Hundreds of federal health workers, including doctors in senior leadership positions, began hearing they were losing their jobs early Tuesday morning. They are part of a huge restructuring that is responsible for food and drug regulation, protecting Americans from illness, and astonishing agencies accused of studying new treatments and treatments.
Health Secretary Robert F. Kennedy Jr. announced last week that the department was shrinking with 10,000 employees. Some senior leaders based in Washington, D.C. have been notified that they have been reassigned to India's health services regions. This is a tactic to force people as it involves moving to other parts of the country.
Combined with previous departures, the layoff reduces the department from 82,000 to 62,000 employees. The department did not immediately respond to requests for comment.
According to workers, notifications begin to arrive at 5am, affecting offices responsible for everything from health to medical devices to communications around the world. Some knew that the layoffs were coming. At Washington's department headquarters, employees reportedly had the exclusion of minority health and infectious disease prevention officers on Friday.
Others were caught off guard. The Food and Drug Administration has ousted senior leaders, and the office focused on food, drug and medical device policies has suffered a deep staff cut that spans around 3,500 agency staff. Some workers said they discovered they were fired early Tuesday when they tried to scan a badge to enter the building.
Top tobacco regulator Brian King has been offered jobs at the regional offices of Indian Health Services, including Alaska. Other staff have been let go of overseeing veterinary medicine and coordinating complex tasks reviewing new drug applications that can run on thousands of pages.
Some leaders at the Centers for Disease Control and Prevention, including Kela Laserson, who heads the Center for Global Health, have either reassigned similar notices or placed on administrative leave. At the agency, the restructuring, which totaled 2,400 cuts, appeared to be aimed at narrowing the focus on infectious diseases. The entire sector studying chronic diseases and environmental issues has been cut.
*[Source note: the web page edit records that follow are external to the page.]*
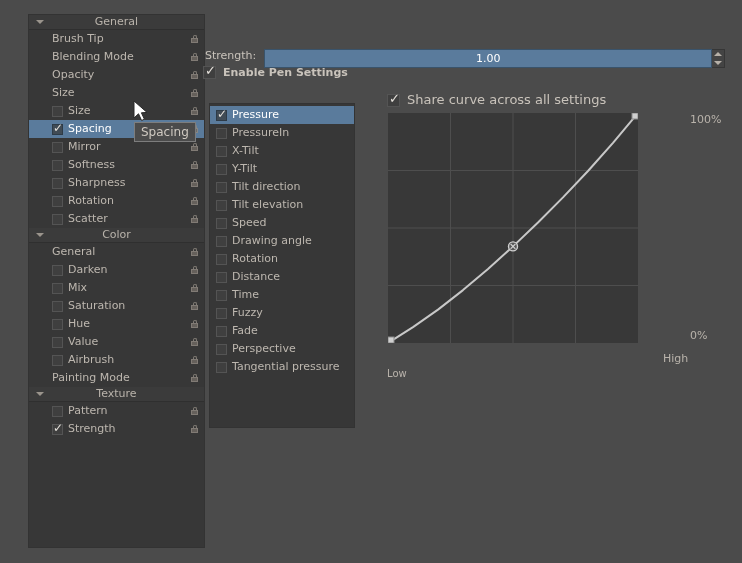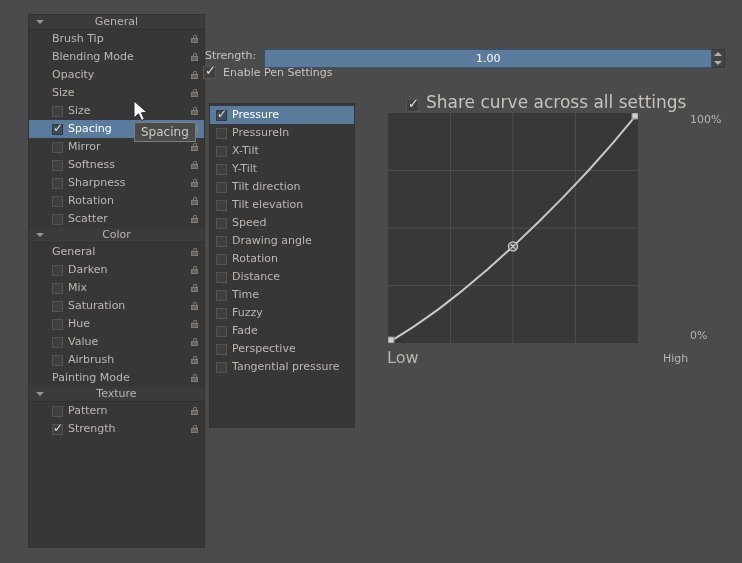--- a/index.html
+++ b/index.html
@@ -179,20 +179,21 @@
 
   
   #enable-pen-row {
     position: absolute;
     left: 203px;
     top: 66px;
     display: flex;
     align-items: flex-end;
     font-size: 11px;
     color: #c9c3bb;
+    font-weight: bold;
   }
   .chk {
     width: 13px; height: 13px;
     border: 1px solid #545454;
     background: #3f3f3f;
     box-sizing: border-box;
     margin-right: 7px;
     position: relative;
     flex: 0 0 13px;
   }
@@ -251,25 +252,25 @@
     position: absolute;
     left: 0px; top: -4px;
     font-size: 12px;
     line-height: 14px;
     color: #e6e2dc;
   }
 
   
   #share-curve-row {
     position: absolute;
-    left: 406px;
+    left: 387px;
     top: 92px;
     display: flex;
     align-items: flex-end;
-    font-size: 17px;
+    font-size: 13px;
     color: #c9c3bb;
   }
   #curve-box {
     position: absolute;
     left: 388px;
     top: 113px;
     width: 250px;
     height: 230px;
     background: #383838;
     box-sizing: border-box;
@@ -291,22 +292,22 @@
   #label-0 {
     position: absolute;
     left: 690px;
     top: 329px;
     font-size: 11px;
     color: #b9b3ab;
   }
   #label-low {
     position: absolute;
     left: 387px;
-    top: 348px;
-    font-size: 16px;
+    top: 368px;
+    font-size: 10px;
     color: #b9b3ab;
   }
   #label-high {
     position: absolute;
     left: 663px;
     top: 352px;
     font-size: 11px;
     color: #b9b3ab;
   }
 

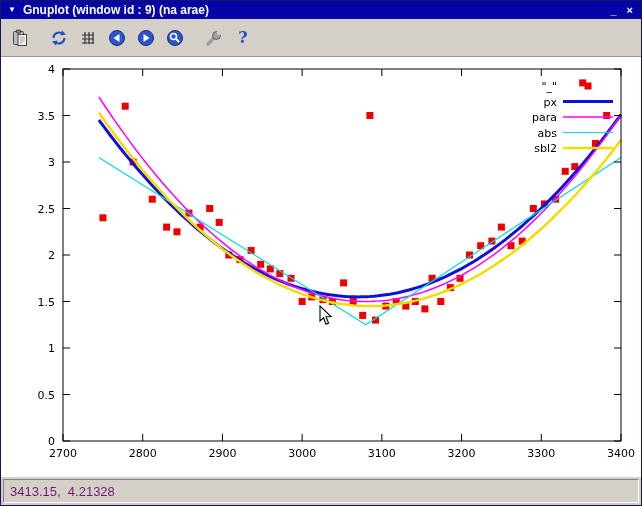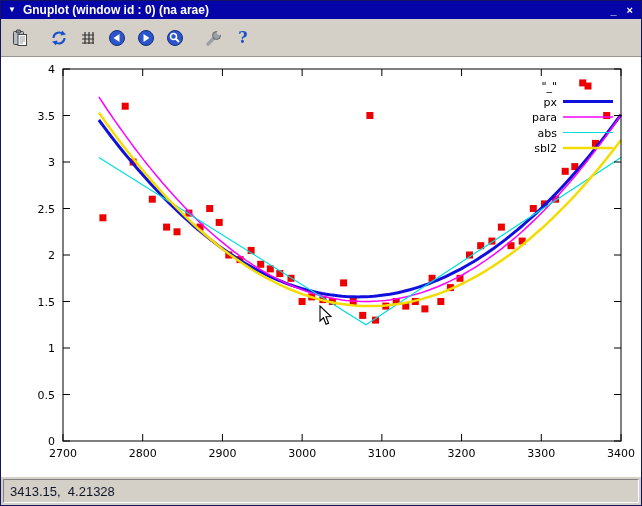--- a/index.html
+++ b/index.html
@@ -31,31 +31,31 @@
   
   .canvas{flex:1;background:#fff;position:relative;overflow:hidden;}
   #plot-svg{display:block;}
   #plot-svg text{font-family:"DejaVu Sans",sans-serif;font-size:11px;fill:#000;}
   .cursor{position:absolute;left:318px;top:248px;width:14px;height:22px;pointer-events:none;}
   
   .statusbar{height:24px;flex:0 0 auto;display:flex;align-items:stretch;padding:2px;background:#d4d0c8;}
   .statusfield{
     flex:1;border:1px solid;border-color:#828282 #ffffff #ffffff #828282;
     font-size:13px;display:flex;align-items:center;padding-left:6px;
-    white-space:pre;color:#0f172a;
+    white-space:pre;color:#701a75;
   }
 </style>
 </head>
 <body>
 
 <div class="window">
 
   <div class="titlebar">
     <span class="tri">▼</span>
-    <span class="title">Gnuplot (window id : 0) (na arae)</span>
+    <span class="title">Gnuplot (window id : 9) (na arae)</span>
     <span class="controls">
       <span>_</span>
       <span>×</span>
     </span>
   </div>
 
   <div class="toolbar">
 
     <div class="tbtn">
       <svg width="18" height="18" viewBox="0 0 18 18">

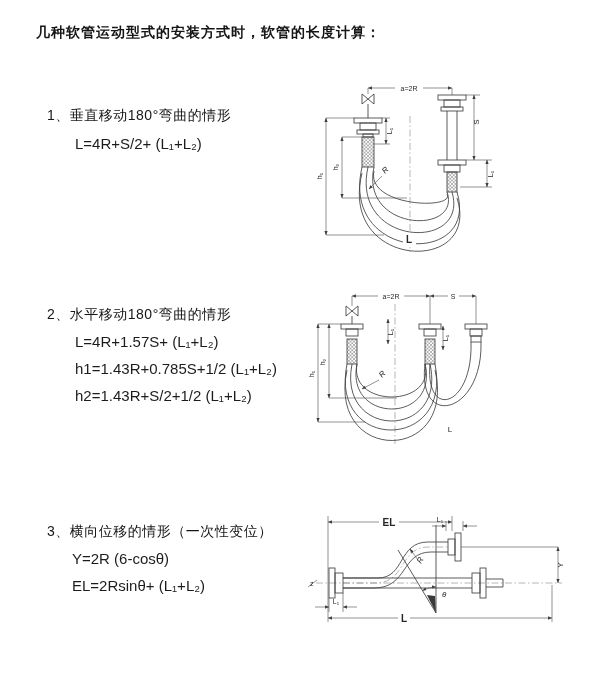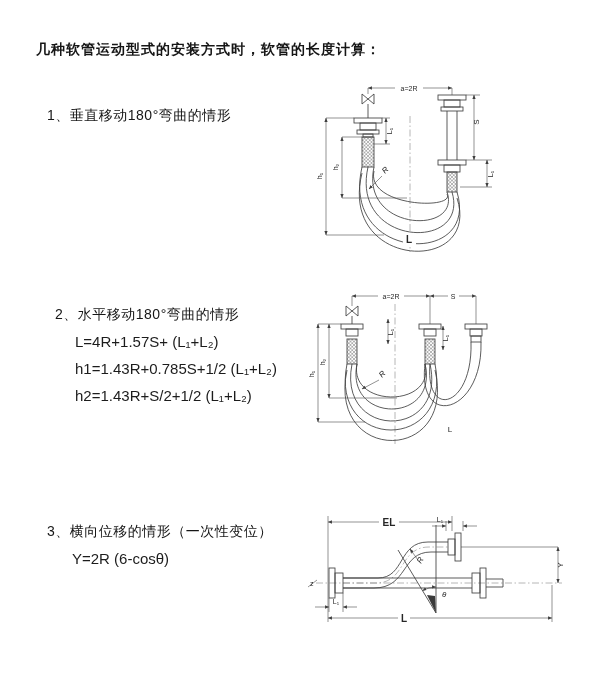--- a/index.html
+++ b/index.html
@@ -1,20 +1,20 @@
 <!DOCTYPE html>
 <html><head>
 <meta charset="utf-8">
 <style>
   html,body{margin:0;padding:0;}
   body{
     width:600px;height:675px;position:relative;background:#ffffff;
     font-family:"Liberation Sans","DejaVu Sans",sans-serif;overflow:hidden;color:#1d1d1d;
   }
-  .title{position:absolute;left:36px;top:41px;font-size:14px;font-weight:700;color:#161616;letter-spacing:1px;}
+  .title{position:absolute;left:36px;top:24px;font-size:14px;font-weight:700;color:#161616;letter-spacing:1px;}
   .sec-h{position:absolute;font-size:14px;font-weight:400;color:#161616;letter-spacing:0.5px;}
   .formulas{position:absolute;font-size:15px;color:#1c1c1c;}
   .formulas .f{height:16px;line-height:16px;margin-bottom:11px;white-space:pre;}
   svg{position:absolute;}
   svg text{font-family:"Liberation Sans","DejaVu Sans",sans-serif;fill:#262626;}
   .geo{stroke:#3f3f3f;stroke-width:0.85;fill:none;}
   .dim{stroke:#4a4a4a;stroke-width:0.6;fill:none;}
   .cl{stroke:#7a7a7a;stroke-width:0.55;fill:none;stroke-dasharray:7 2.5 1.5 2.5;}
   .lbl{font-size:7px;}
   .lbl8{font-size:8px;}
@@ -23,32 +23,34 @@
   .hr2{fill:url(#xh2);stroke:#3f3f3f;stroke-width:0.85;}
   .wbg{fill:#ffffff;stroke:none;}
 </style>
 </head>
 <body>
 
 <div class="title">几种软管运动型式的安装方式时，软管的长度计算：</div>
 
 <div class="sec-h" style="left:47px;top:107px">1、垂直移动180°弯曲的情形</div>
 <div class="formulas" style="left:75px;top:136px">
+  <div class="f">L=4R+S/2+ (L₁+L₂)</div>
 </div>
 
-<div class="sec-h" style="left:55px;top:306px">2、水平移动180°弯曲的情形</div>
+<div class="sec-h" style="left:47px;top:306px">2、水平移动180°弯曲的情形</div>
 <div class="formulas" style="left:75px;top:334px">
   <div class="f">L=4R+1.57S+ (L₁+L₂)</div>
   <div class="f">h1=1.43R+0.785S+1/2 (L₁+L₂)</div>
   <div class="f">h2=1.43R+S/2+1/2 (L₁+L₂)</div>
 </div>
 
 <div class="sec-h" style="left:47px;top:523px">3、横向位移的情形（一次性变位）</div>
 <div class="formulas" style="left:72px;top:551px">
   <div class="f">Y=2R (6-cosθ)</div>
+  <div class="f">EL=2Rsinθ+ (L₁+L₂)</div>
 </div>
 
 <svg style="left:312px;top:72px" width="286" height="188" viewBox="0 0 286 188">
   <defs>
     <pattern id="xh1" width="3.5" height="3.5" patternUnits="userSpaceOnUse">
       <path d="M0,3.5 L3.5,0 M0,0 L3.5,3.5" stroke="#5a5a5a" stroke-width="0.45"></path>
     </pattern>
     <marker id="ar1" viewBox="0 0 8 8" refX="7.5" refY="4" markerWidth="7" markerHeight="7" orient="auto-start-reverse">
       <path d="M0,0.9 L8,4 L0,7.1 Z" fill="#3f3f3f"></path>
     </marker>

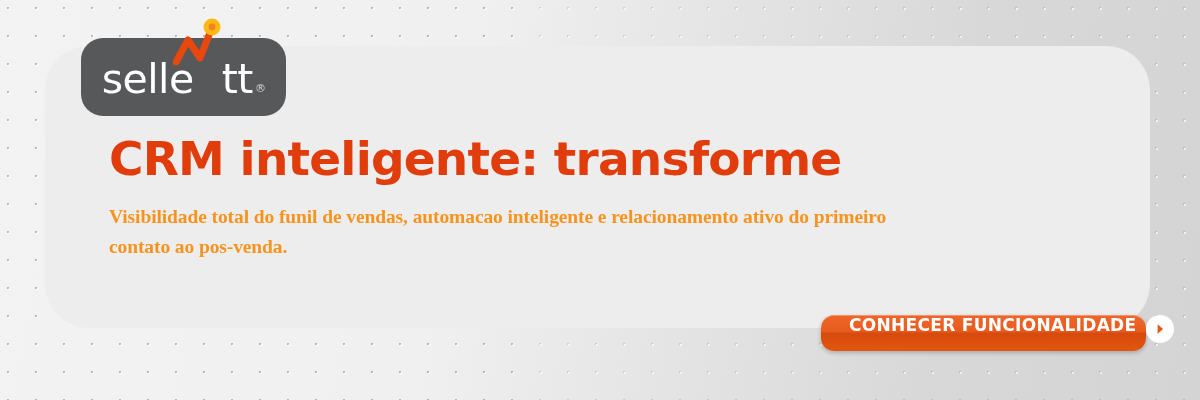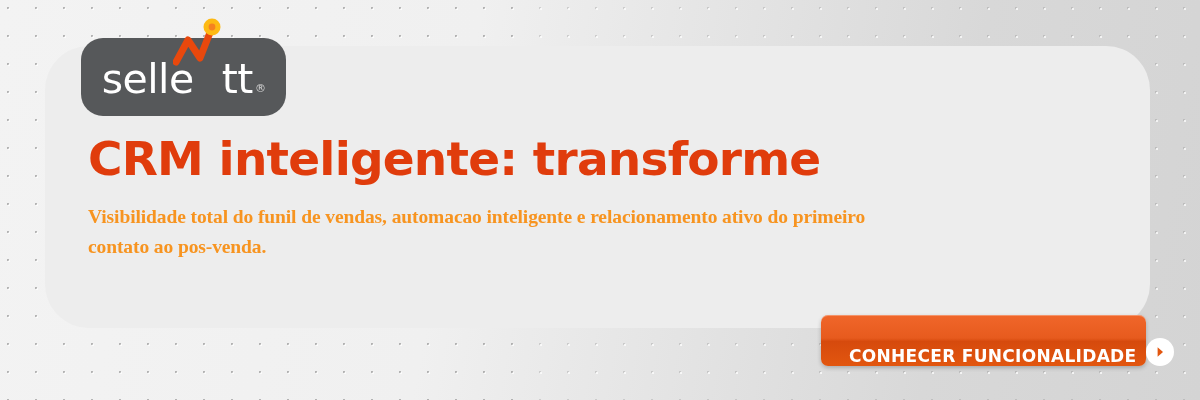--- a/index.html
+++ b/index.html
@@ -140,21 +140,21 @@
     color: #ffffff;
     font-size: 34px;
     font-weight: bold;
     letter-spacing: 1.2px;
     font-family: "DejaVu Sans", sans-serif;
   }
 
   
   #content {
     position: absolute;
-    left: 88px;
+    left: 109px;
     top: 133px;
     width: 900px;
   }
   .headline-line {
     color: #e03c0c;
     font-family: "DejaVu Sans", sans-serif;
     font-size: 47px;
     font-weight: bold;
     line-height: 1.12;
     letter-spacing: -0.8px;
@@ -170,27 +170,27 @@
     letter-spacing: -0.1px;
     width: 830px;
   }
 
   
   #cta-button {
     position: absolute;
     left: 821px;
     top: 315px;
     width: 325px;
-    height: 51px;
+    height: 36px;
     border: none;
-    border-radius: 7px;
+    border-radius: 13px;
     cursor: pointer;
     padding: 0 20px 0 28px;
     display: flex;
-    align-items: flex-end;
+    align-items: flex-start;
     justify-content: space-between;
     background: linear-gradient(180deg,
                 #f0662a 0%,
                 #e75b1e 45%,
                 #d64a0d 52%,
                 #e2560f 100%);
     box-shadow: 0 2px 4px rgba(0,0,0,.22),
                 inset 0 1px 0 rgba(255,255,255,.30);
   }
   #cta-label {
Employees fired at the agency include those studying injuries, asthma, lead poisoning, smoking, radiation injuries, and those who assess the health effects of extreme heat and wildfires.
However, several infectious disease teams were also fired. Like a group of global health researchers working to prevent the transmission of HIV to children, the group focused on improving vaccine access between underserved communities has been reduced
HIV prevention was an overall major goal. Jonathan Melmin, director of the HIV and Sexually Transmitted Diseases Center, was placed on administrative leave. The Trump administration had moved the CDC HIV preventive divisions to another agency within the health department. However, on Tuesday, the team leading HIV surveillance and research within the department was fired. It was unclear whether some of these features would be reproduced elsewhere.
The National Institutes of Health has been given notice of reallocation to India's health services districts and was told on Wednesday that they will need to report whether they will accept the move.
Among them was Dr. Jeanne Marazzo. He took over Dr. Anthony S. Fauko as director of the National Institute of Allergy and Infectious Diseases, and Shannon Senk, who heads the National Institute of Nursing.
Communications offices have been particularly violently attacked, including NIH, CDC, FDA Renate Myles, the communications directors of the National Institutes of Health, and NIH, CDC, FDA Renate Myles. Having promised “radical transparency,” Kennedy said he wants to integrate communication within his scope.
“We are focusing communications across the department to ensure a more coordinated and effective response to public health challenges, and ultimately benefiting American taxpayers,” Emily Hilliard, the department's assistant press chairman, said in an email Friday.